> **WHAT THIS TASK INVOLVES**: Your copy of the entries below should hold exactly the lines from the one containing "shipping method: DPD -> FedEx" to the one containing "USA Blue Crab Premium LUMP Meat, (1", inclusive, and no pictures.

> **RECORD SET**:
....................

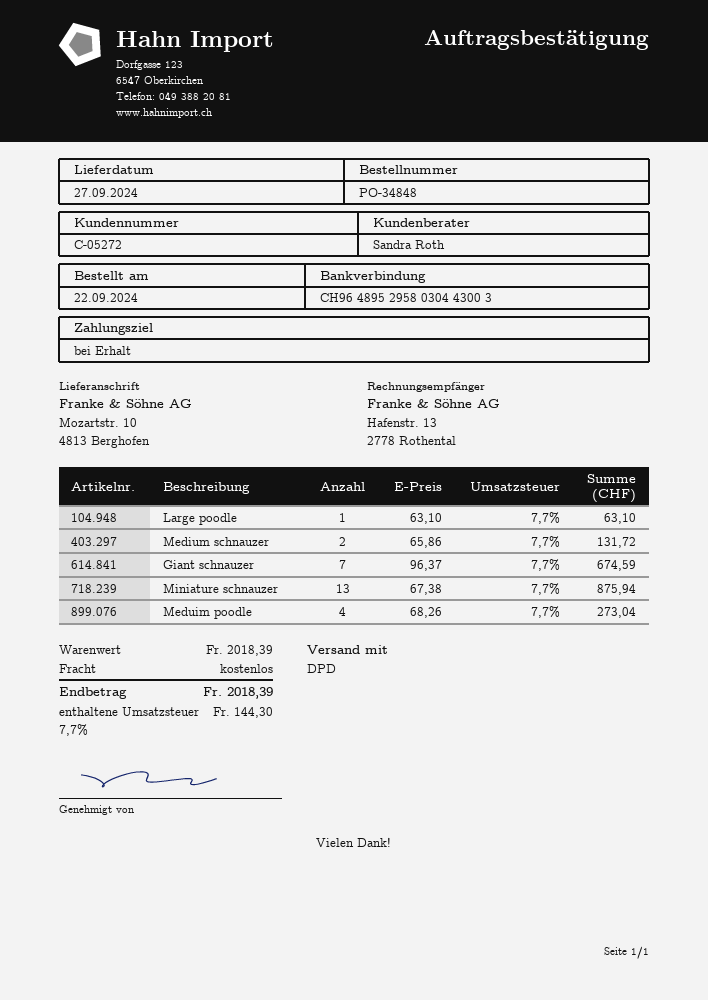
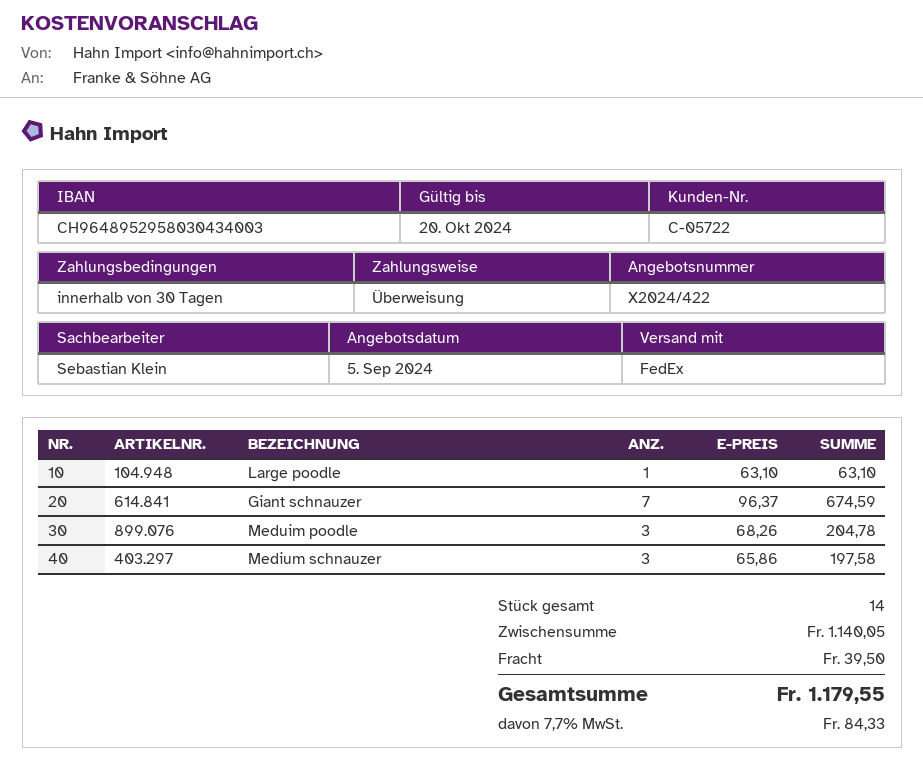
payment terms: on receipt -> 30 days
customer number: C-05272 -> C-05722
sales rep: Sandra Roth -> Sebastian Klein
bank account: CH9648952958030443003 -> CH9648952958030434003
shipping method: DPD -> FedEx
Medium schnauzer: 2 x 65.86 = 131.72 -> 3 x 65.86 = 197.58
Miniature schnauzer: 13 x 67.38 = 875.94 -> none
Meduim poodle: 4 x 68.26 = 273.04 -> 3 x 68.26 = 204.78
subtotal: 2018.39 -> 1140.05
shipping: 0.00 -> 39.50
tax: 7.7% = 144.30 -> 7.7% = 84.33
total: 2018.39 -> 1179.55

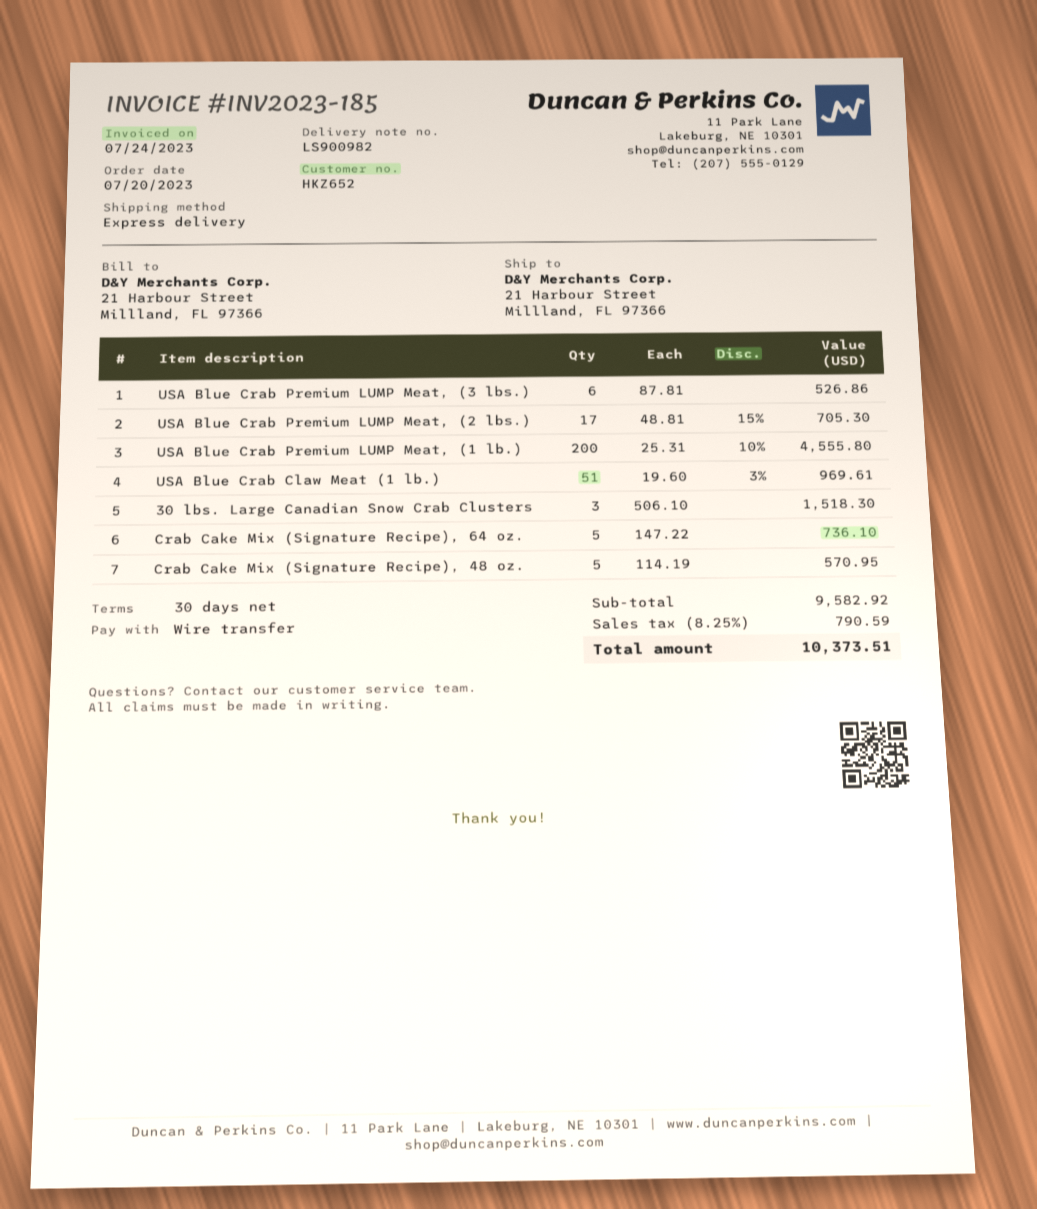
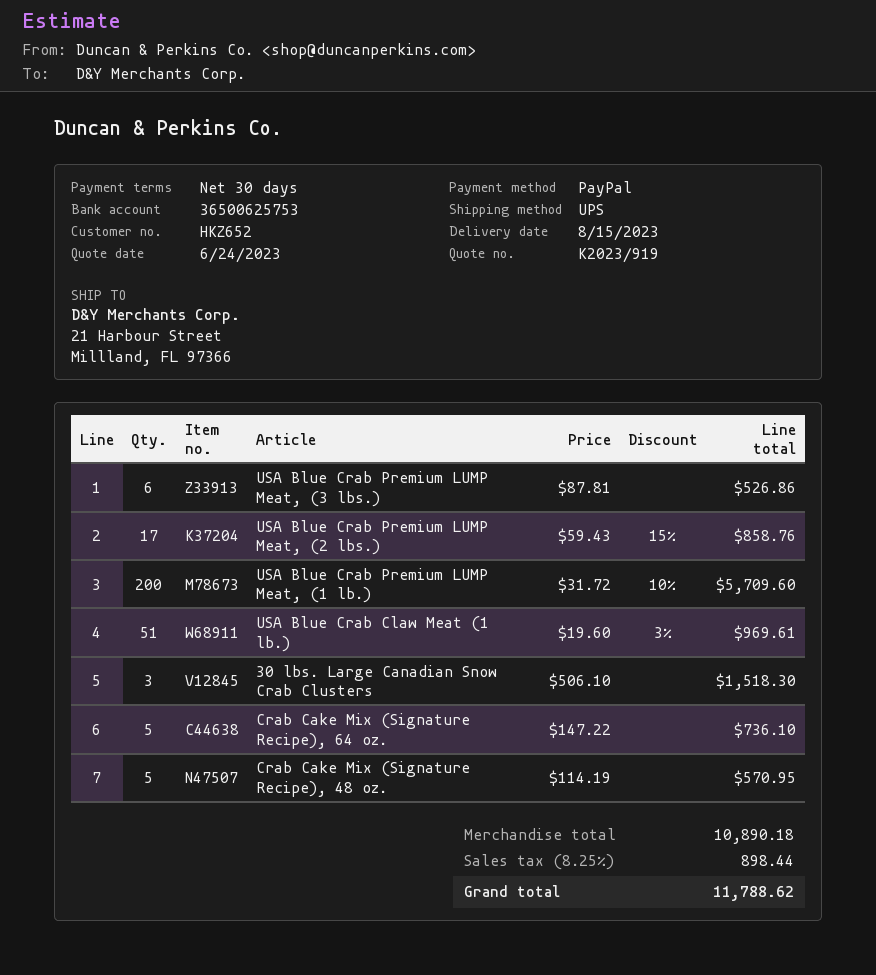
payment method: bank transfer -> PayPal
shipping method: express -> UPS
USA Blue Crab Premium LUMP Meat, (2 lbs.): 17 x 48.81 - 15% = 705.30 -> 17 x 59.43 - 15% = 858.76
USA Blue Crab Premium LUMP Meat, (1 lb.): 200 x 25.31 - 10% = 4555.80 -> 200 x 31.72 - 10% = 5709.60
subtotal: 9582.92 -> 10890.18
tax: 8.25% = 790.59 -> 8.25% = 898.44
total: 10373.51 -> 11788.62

....................

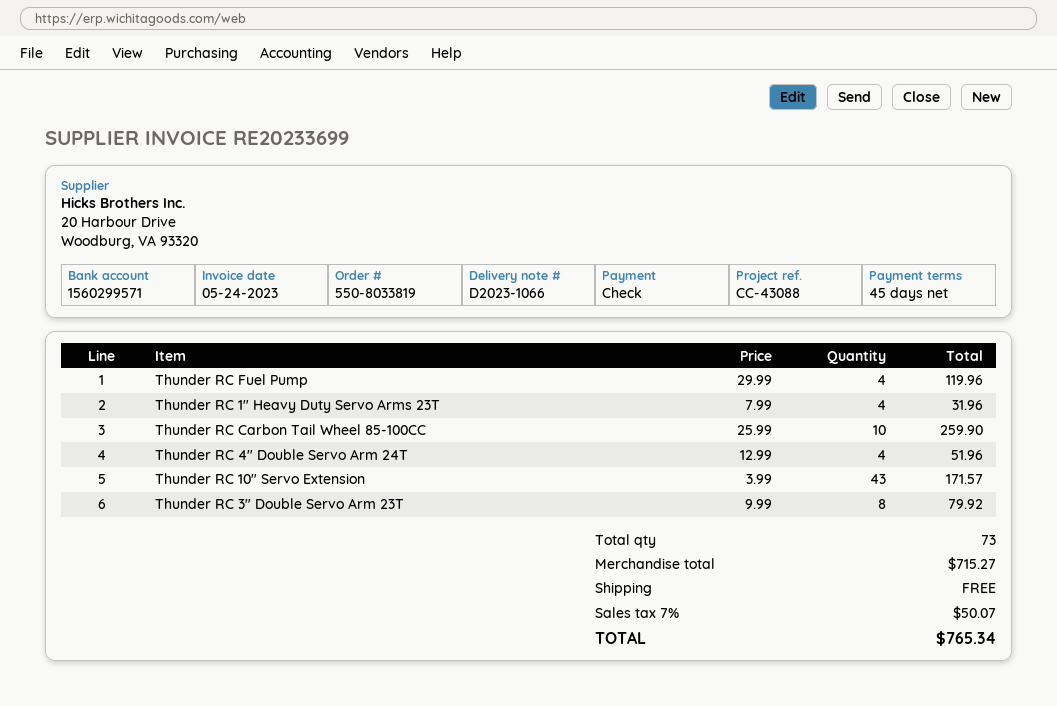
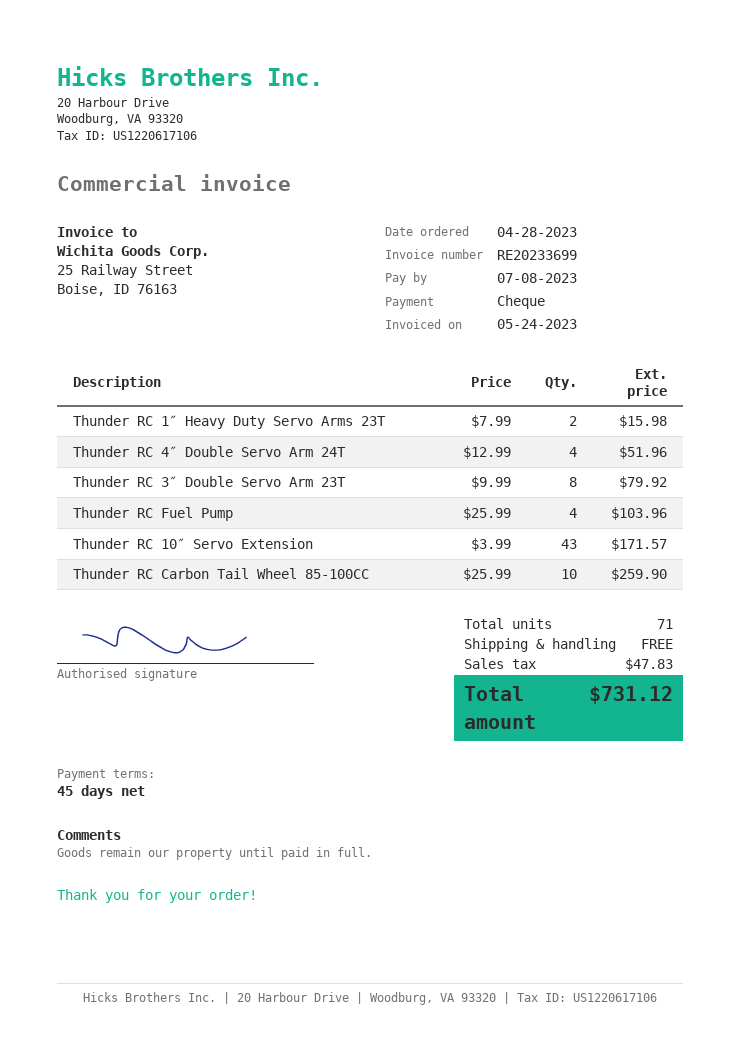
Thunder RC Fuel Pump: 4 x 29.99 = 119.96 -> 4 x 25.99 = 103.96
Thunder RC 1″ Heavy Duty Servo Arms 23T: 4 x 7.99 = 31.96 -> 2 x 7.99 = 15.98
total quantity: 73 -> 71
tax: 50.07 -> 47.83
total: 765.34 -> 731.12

....................

> **SOLUTION TO THIS TASK**:
shipping method: DPD -> FedEx
Medium schnauzer: 2 x 65.86 = 131.72 -> 3 x 65.86 = 197.58
Miniature schnauzer: 13 x 67.38 = 875.94 -> none
Meduim poodle: 4 x 68.26 = 273.04 -> 3 x 68.26 = 204.78
subtotal: 2018.39 -> 1140.05
shipping: 0.00 -> 39.50
tax: 7.7% = 144.30 -> 7.7% = 84.33
total: 2018.39 -> 1179.55

payment method: bank transfer -> PayPal
shipping method: express -> UPS
USA Blue Crab Premium LUMP Meat, (2 lbs.): 17 x 48.81 - 15% = 705.30 -> 17 x 59.43 - 15% = 858.76
USA Blue Crab Premium LUMP Meat, (1 lb.): 200 x 25.31 - 10% = 4555.80 -> 200 x 31.72 - 10% = 5709.60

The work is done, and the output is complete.